Flinging himself onto the bed, Sirius stretched his limbs before turning onto his side to face the lighter haired man.
“Hello.” He grinned widely at Remus, as if he hadn’t been out all night doing God knows what and not bothering to call to check in.
Remus stared at him for a moment, taking a breath in to keep from jumping straight to anger. “Where’ve you been?” He asked, keeping his tone light and unassuming.
The smile on Sirius’ face faltered for only a quick second.
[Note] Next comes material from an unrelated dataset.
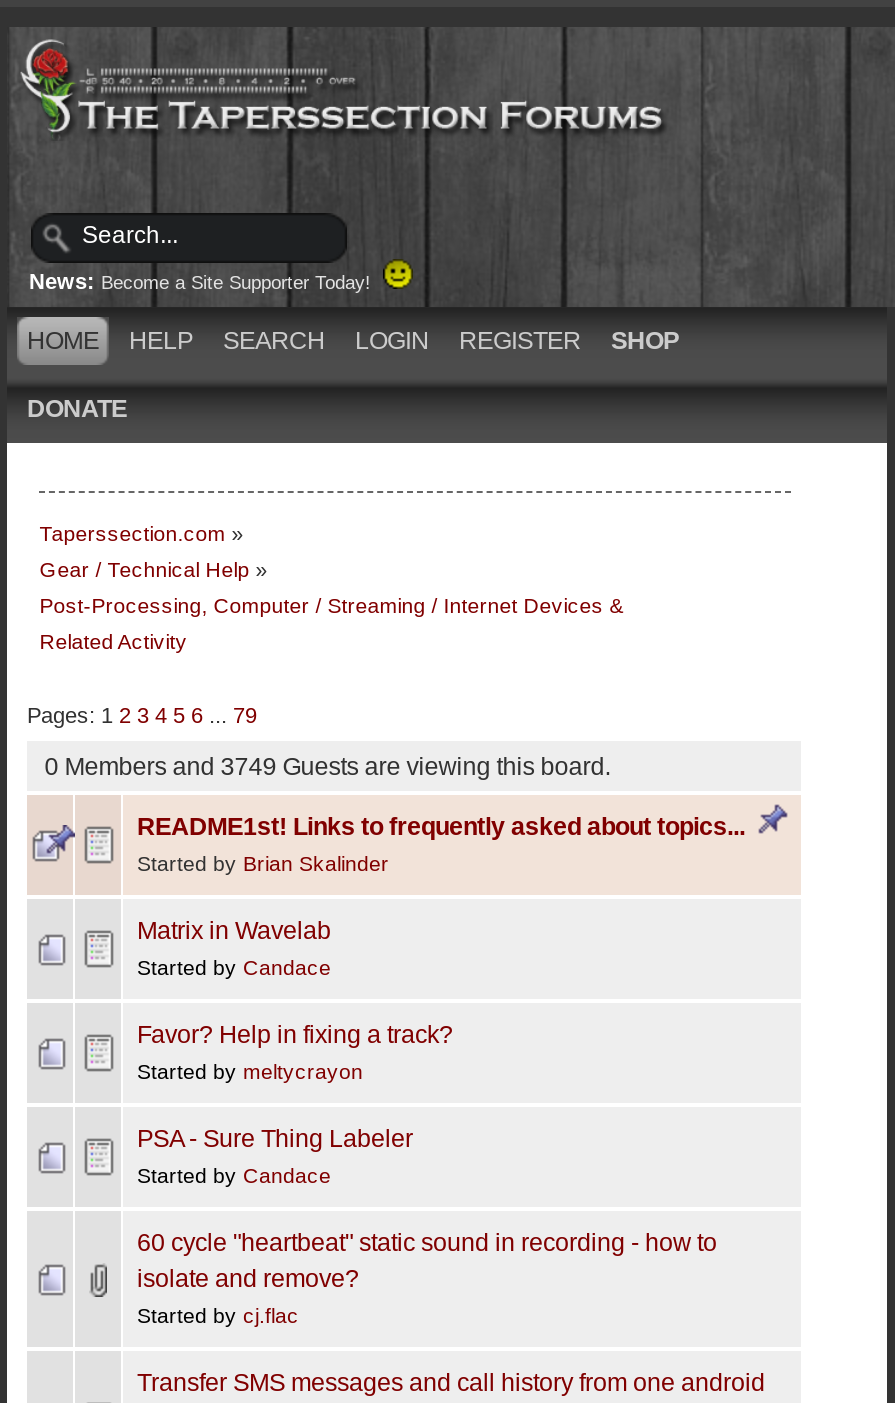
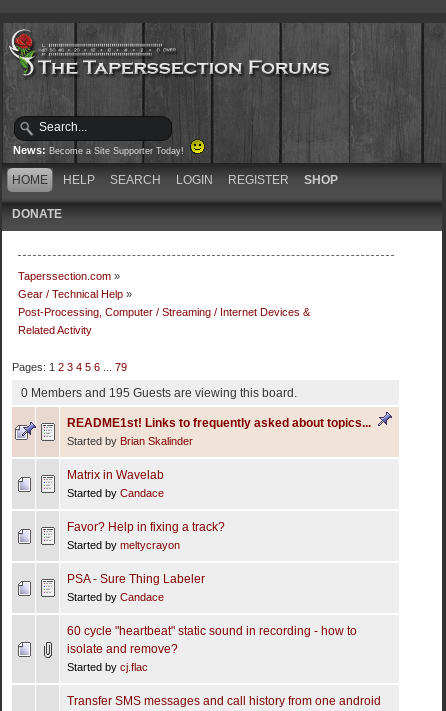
- 0 Members and 3749 Guests are viewing this board.
+ 0 Members and 195 Guests are viewing this board.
He shrugged. “I was with James.”
“Again?”
“Again.”
Remus’ lips pressed into a thin line. “That’s the third night in a row.” He kept his eyes firmly on Sirius’, hoping to catch the truth in there somewhere. “How’s Lily taking you stealing James on a nightly basis?”
Sirius smirked and rolled his eyes. “Don’t worry,we’ve worked out a custody agreement.”
“Oh deer.” Remus snorted. He paused, staring a little more closely at his boyfriend’s face. Something looked different. “…Are you wearing makeup?”
This time the grin did fade from Sirius’ face and he forced a laugh. “Makeup? I’m not wearing makeup…”
Remus raised an eyebrow.
“Are you making fun of the bags under my eyes?” Sirius teased.
“I have bags under my eyes.” Said Remus, frowning. “That looks like makeup.”
“Well, it’s not.” Said Sirius firmly.
“Alright.” Remus shrugged. It most definitely was makeup, he could tell. He just wasn’t in the mood to argue about it at three in the morning. “It’s not like I’ve never seen you wear makeup before.”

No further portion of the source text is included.